The summer before her sophomore year Elise decides that she will be cool this year. All she needs to do is practice. So she does – she treats coolness like homework, and studies-studies-studies, shops for trendy clothes, watches trendy movies, reads the newest fashion magazines, and stalks trendy blogs online. When the first day of the school year arrive, Elise feels ready to change. But nothing does. She is still Elise Dembowski, insult magnet and unfashionable smart kid that no one likes. Elise decides that day to kill herself. She tries – and doesn’t – and nothing changes.
The narrative of Elise’s thoughts is mesmerizing. Page-turning. So real and honest and blunt.
""All I wanted was to listen to music, but wearing headphones makes you look cut off from the rest of the world, antisocial. I wasn’t going to be antisocial this year. I was decidedly pro-social.”
“Just keep walking, I told myself. It’s like when Lizzie Reardon calls your name in the hallway. Just keep walking. Think invisible, and if you’re lucky maybe you will become invisible.""
Elise could be any bullied high school girl, but she’s not – she’s different.
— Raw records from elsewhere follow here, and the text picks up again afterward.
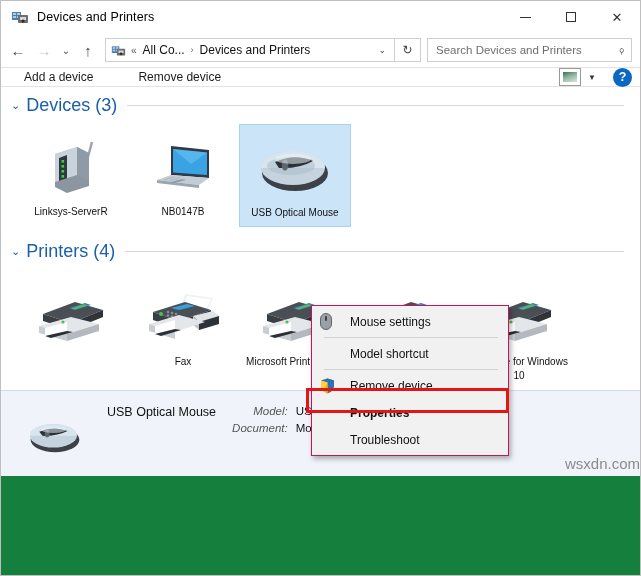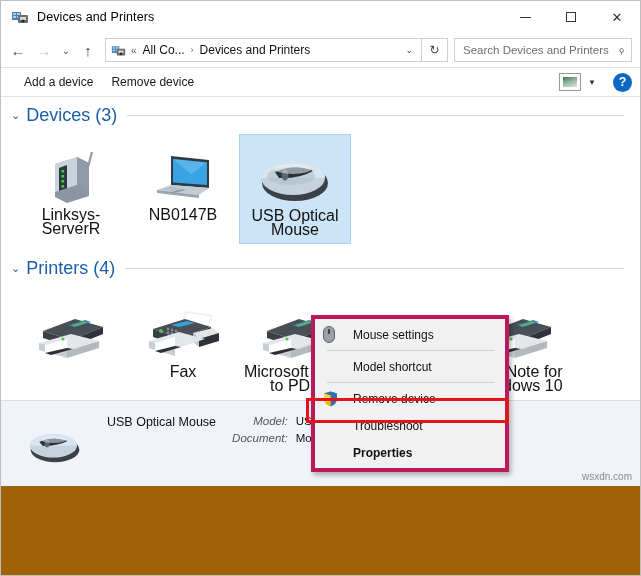--- a/index.html
+++ b/index.html
@@ -13,7 +13,7 @@
   #window {
     position: relative;
     width: 641px; height: 576px;
-    background: #a16207;
+    background: #15803d;
     border: 1px solid #bfbfbf;
     overflow: hidden;
   }

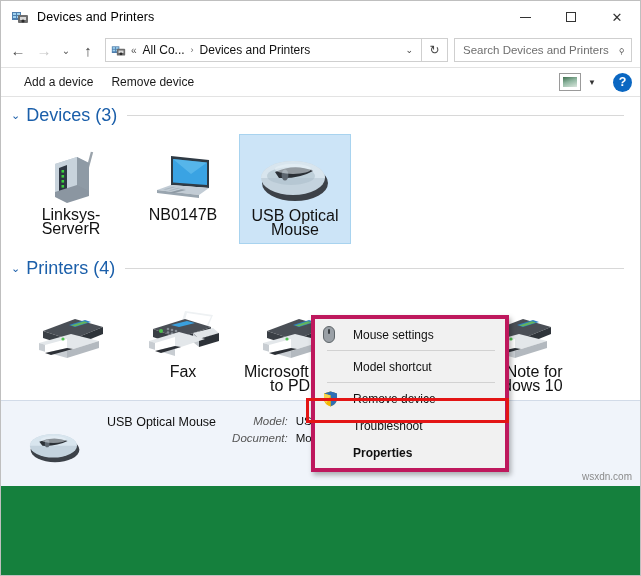--- a/index.html
+++ b/index.html
@@ -78,7 +78,7 @@
     font-size: 12px; color: #444; background: #fff; flex: none;
   }
   .searchbox {
-    width: 178px; height: 24px; flex: none;
+    width: 205px; height: 24px; flex: none;
     border: 1px solid #cfcfcf; background: #fff;
     display: flex; align-items: center;
     margin-left: 6px; padding: 0 6px;

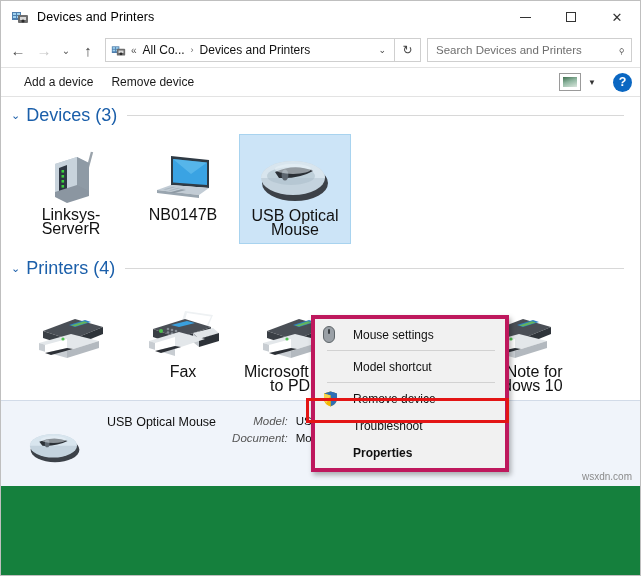--- a/index.html
+++ b/index.html
@@ -93,12 +93,13 @@
 
   
   .cmdbar {
-    height: 30px;
+    height: 20px;
     display: flex; align-items: center;
     border-top: 1px solid #e3e3e3;
     border-bottom: 1px solid #e3e3e3;
     background: #ffffff;
     padding: 0 8px 0 14px;
+    gap: 27px;
   }
   .cmd {
     font-size: 12px; color: #1a1a1a;

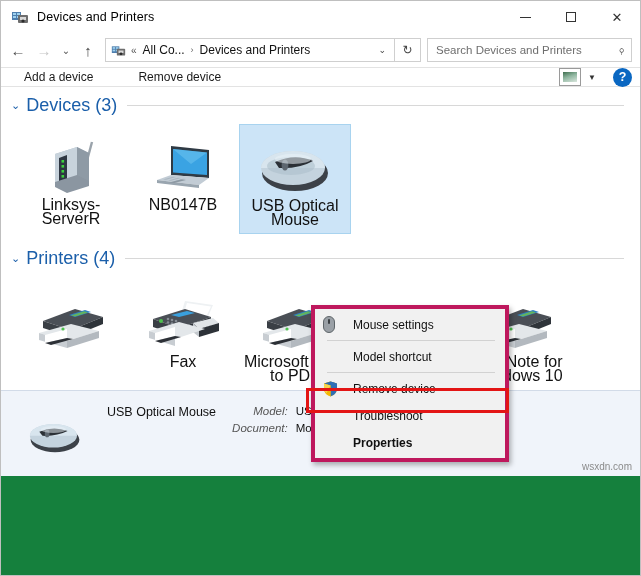--- a/index.html
+++ b/index.html
@@ -141,8 +141,8 @@
   .tile.selected { background: #cce4f7; border: 1px solid #a8d3ef; }
   .tile-icon { height: 66px; display: flex; align-items: flex-end; justify-content: center; }
   .tile-label {
-    font-size: 16px; color: #111; line-height: 14px;
-    word-wrap: break-word;
+    font-size: 10px; color: #111; line-height: 14px;
+    margin-top: 7px; word-wrap: break-word;
   }
 
   

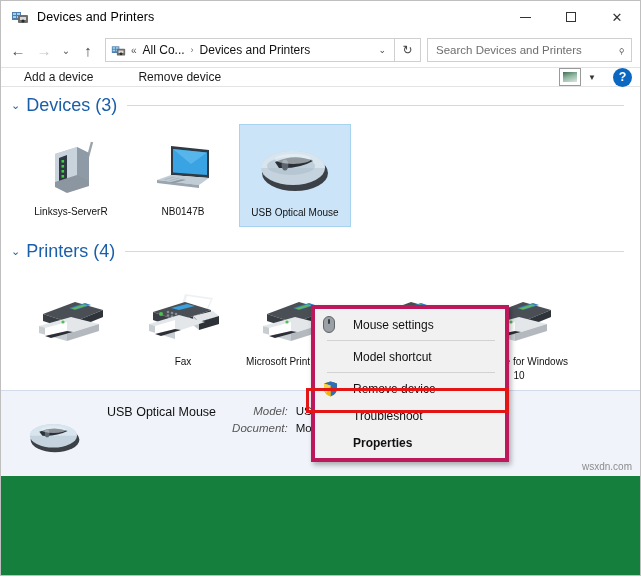--- a/index.html
+++ b/index.html
@@ -172,7 +172,7 @@
     left: 310px; top: 218px;
     width: 198px;
     background: #f1f1f1;
-    border: 4px solid #be185d;
+    border: 1px solid #be185d;
     box-shadow: 2px 3px 5px rgba(0,0,0,0.30);
     padding: 2px 0;
     z-index: 40;

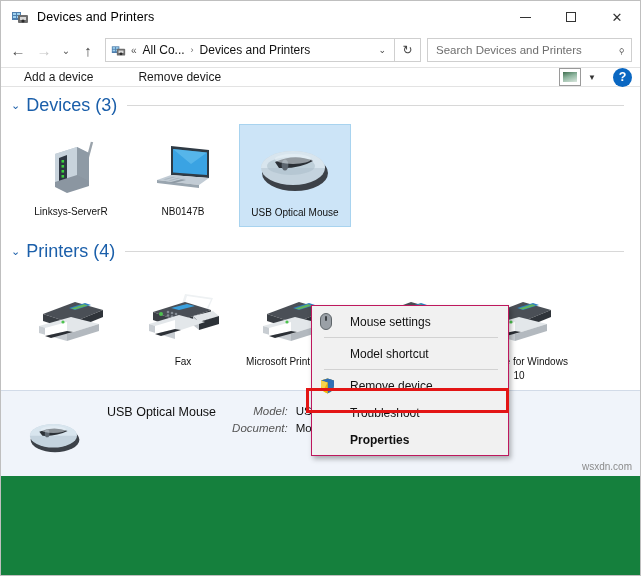--- a/index.html
+++ b/index.html
@@ -501,15 +501,15 @@
         <span class="ctx-label">Remove device</span>
       </div>
 
+      <div class="ctxitem bold">
+        <span class="ctx-ico"></span>
+        <span class="ctx-label">Properties</span>
+      </div>
+
       <div class="ctxitem">
         <span class="ctx-ico"></span>
         <span class="ctx-label">Troubleshoot</span>
       </div>
-
-      <div class="ctxitem bold">
-        <span class="ctx-ico"></span>
-        <span class="ctx-label">Properties</span>
-      </div>
     </div>
 
     <div class="ctx-highlight" style="border-color: rgb(227, 21, 21);"></div>

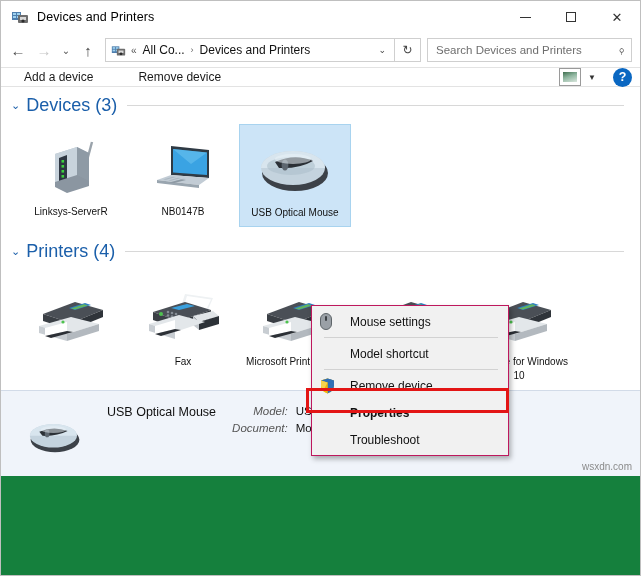--- a/index.html
+++ b/index.html
@@ -161,8 +161,8 @@
   .kv-key { font-size: 11.5px; color: #555; text-align: right; white-space: nowrap; font-style: italic; }
   .kv-val { font-size: 11.5px; color: #111; white-space: nowrap; }
   .watermark {
-    position: absolute; right: 8px; bottom: 4px;
-    font-size: 10px; color: #8b8b8b;
+    position: absolute; right: 0; bottom: 4px;
+    font-size: 15px; color: #8b8b8b;
     font-family: "Liberation Sans", sans-serif;
   }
And that kind of different that makes her even more unpopular is what draws you into her mind.
""Here are all the dance floor experiences I’ve had so far in my life:
1. Ruining the Tiny Dancers year-end recital at the YMCA when I was six years old because I didn’t know how to skip.
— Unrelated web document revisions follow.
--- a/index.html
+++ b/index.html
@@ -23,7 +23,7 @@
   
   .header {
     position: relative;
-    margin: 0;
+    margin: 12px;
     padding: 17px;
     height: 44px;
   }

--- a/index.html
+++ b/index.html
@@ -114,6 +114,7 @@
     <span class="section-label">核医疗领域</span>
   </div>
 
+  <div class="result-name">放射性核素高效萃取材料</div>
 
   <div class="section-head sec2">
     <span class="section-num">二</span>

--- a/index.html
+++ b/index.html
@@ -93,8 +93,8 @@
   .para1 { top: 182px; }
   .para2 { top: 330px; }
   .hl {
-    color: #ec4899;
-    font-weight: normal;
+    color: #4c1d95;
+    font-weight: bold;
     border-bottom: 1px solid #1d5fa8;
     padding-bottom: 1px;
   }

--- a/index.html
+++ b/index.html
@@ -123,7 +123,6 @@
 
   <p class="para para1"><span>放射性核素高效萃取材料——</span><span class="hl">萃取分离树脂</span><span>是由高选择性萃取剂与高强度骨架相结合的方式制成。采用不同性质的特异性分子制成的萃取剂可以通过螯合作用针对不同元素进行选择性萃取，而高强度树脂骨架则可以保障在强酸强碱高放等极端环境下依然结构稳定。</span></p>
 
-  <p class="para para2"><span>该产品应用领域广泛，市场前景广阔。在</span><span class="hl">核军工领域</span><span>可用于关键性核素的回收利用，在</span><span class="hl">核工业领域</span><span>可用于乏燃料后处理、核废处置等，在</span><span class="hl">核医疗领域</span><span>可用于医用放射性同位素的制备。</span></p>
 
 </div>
2. Going to a school dance in 7th grade, where they played songs like ‘Shake Your Ass,’ only with the word ass bleeped out, and everybody grinded up on everybody else, except nobody grinded up on me.
So, for what I think are some pretty good reasons, I don’t dance.""
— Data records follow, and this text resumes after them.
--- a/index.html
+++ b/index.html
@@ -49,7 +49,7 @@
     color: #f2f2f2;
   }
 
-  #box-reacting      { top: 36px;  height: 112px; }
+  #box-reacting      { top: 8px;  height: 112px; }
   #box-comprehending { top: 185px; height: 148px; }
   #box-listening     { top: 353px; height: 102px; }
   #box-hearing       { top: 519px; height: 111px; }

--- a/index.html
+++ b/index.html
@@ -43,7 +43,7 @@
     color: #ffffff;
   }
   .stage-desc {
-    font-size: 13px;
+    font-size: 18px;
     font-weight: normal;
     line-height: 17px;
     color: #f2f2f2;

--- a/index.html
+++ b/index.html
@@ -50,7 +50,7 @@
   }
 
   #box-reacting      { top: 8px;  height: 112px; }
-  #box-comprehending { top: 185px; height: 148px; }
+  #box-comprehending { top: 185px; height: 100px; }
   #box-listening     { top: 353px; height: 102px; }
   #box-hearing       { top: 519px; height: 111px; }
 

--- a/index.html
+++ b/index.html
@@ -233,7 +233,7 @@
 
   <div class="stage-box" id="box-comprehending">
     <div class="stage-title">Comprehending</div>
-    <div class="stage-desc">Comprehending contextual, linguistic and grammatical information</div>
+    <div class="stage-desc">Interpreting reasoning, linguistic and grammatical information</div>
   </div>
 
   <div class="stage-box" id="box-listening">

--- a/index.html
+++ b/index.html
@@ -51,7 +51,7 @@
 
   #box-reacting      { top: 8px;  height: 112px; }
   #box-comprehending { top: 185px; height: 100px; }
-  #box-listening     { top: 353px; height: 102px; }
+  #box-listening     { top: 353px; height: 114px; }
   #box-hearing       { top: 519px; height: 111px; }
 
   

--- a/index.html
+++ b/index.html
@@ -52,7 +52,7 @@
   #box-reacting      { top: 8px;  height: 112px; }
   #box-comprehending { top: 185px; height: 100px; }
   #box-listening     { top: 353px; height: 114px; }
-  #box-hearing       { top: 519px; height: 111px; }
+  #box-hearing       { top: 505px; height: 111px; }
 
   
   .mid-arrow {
This was one of my favorite books from 2013. I daresay that it might be my favorite book I’ve read this year. I know, it’s not even February, but when you read a book entirely in one sitting, cried after just the first chapter, and then want to read it again the next day there is definitely something important going on. And that’s what happened.
I could really relate to Elise. There was so much she did and said that most people just don’t say or do, and I could really relate. Because I do those things and say those things. I have always been picked on for being smart. I hate that feeling, and Elise does, too. She really doesn’t understand why it happens, and I am only just now starting to. Elise’s relationship with Char is so unlike most YA romances, but it is so real. It is was really happens between girls who are distant from their families, who have few to no friends, and guys who are so disconnected from their girls. Vicki and Pippa adopting Elise into their circle was so like what happened to me in high school when I found my best group of friends. There is just so much to relate to, for teens and older young adults, and yet so much to learn from Elise, as well.
In the end, I was so happy with TSWSYL. I shut the book feeling satisfied, complete, and triumphant because Elise won in the end. She found herself, she embraced what she loved and what she wanted and who she really was, and that made her happy. It wasn’t easy, or fast, or without heartbreak and struggle and fighting, but she made it happen.
I highly recommend TSWSYL to teens who want a contemporary story, a realistic romance, a coming-of-age adventure, or just a really good book. I would also recommend it to older young adults who are fans of music, dancing, and who may feel a little like a DJ sometimes.